■ **THE TASK**
Leave the pictures out and restate every line below exactly.
----------
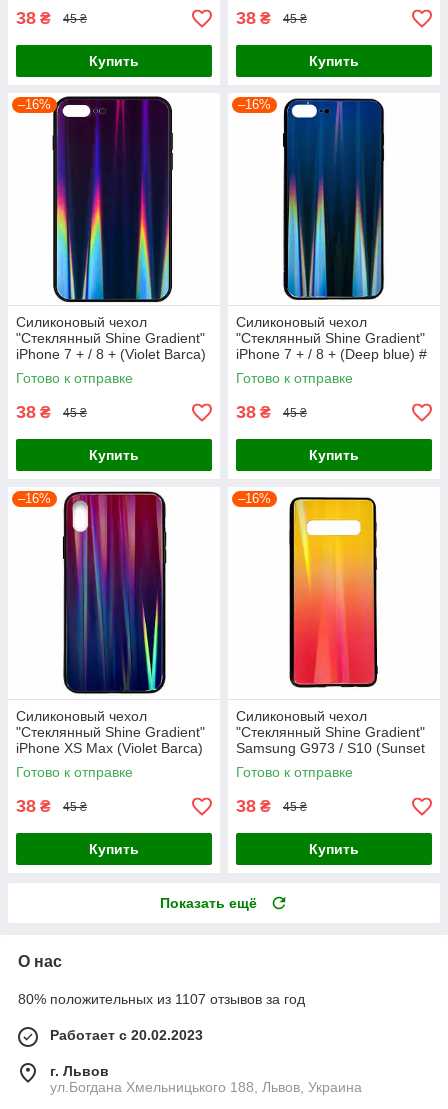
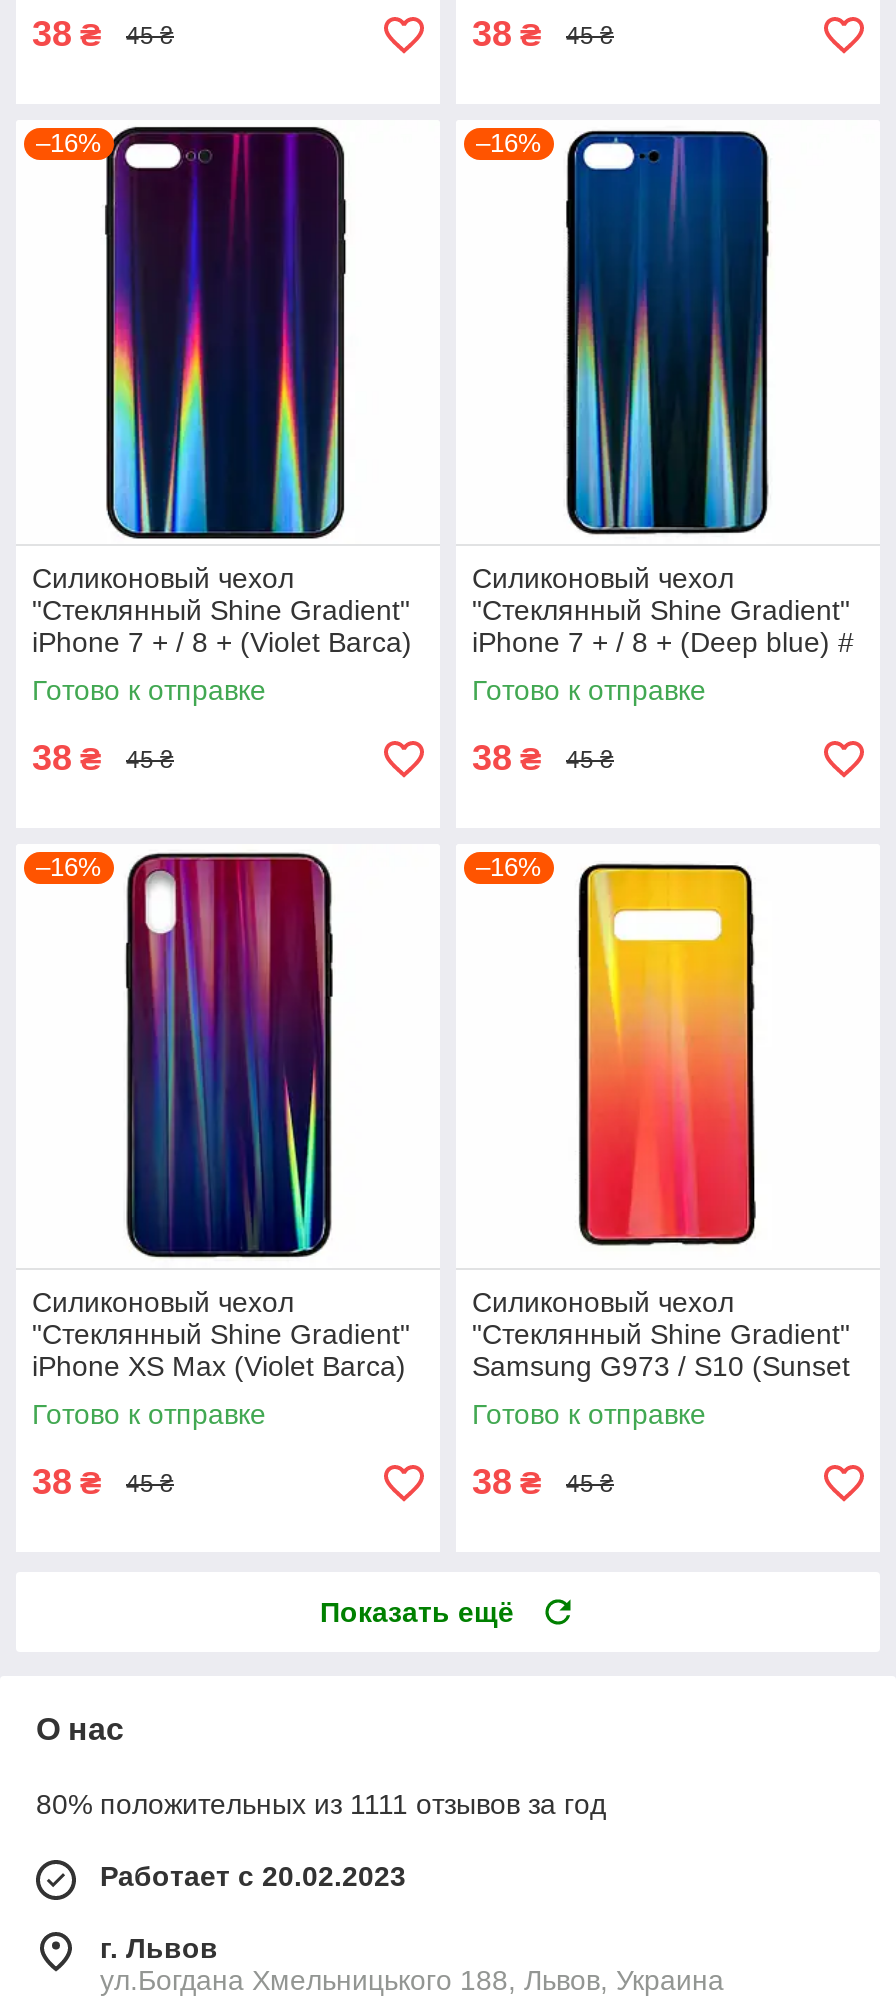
- Купить

- Купить

- Купить

- Купить

- Купить

- Купить

- 80% положительных из 1107 отзывов за год
+ 80% положительных из 1111 отзывов за год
----------
■ **TASK SOLUTION**
- Купить

- Купить

- Купить

- Купить

- Купить

- Купить

- 80% положительных из 1107 отзывов за год
+ 80% положительных из 1111 отзывов за год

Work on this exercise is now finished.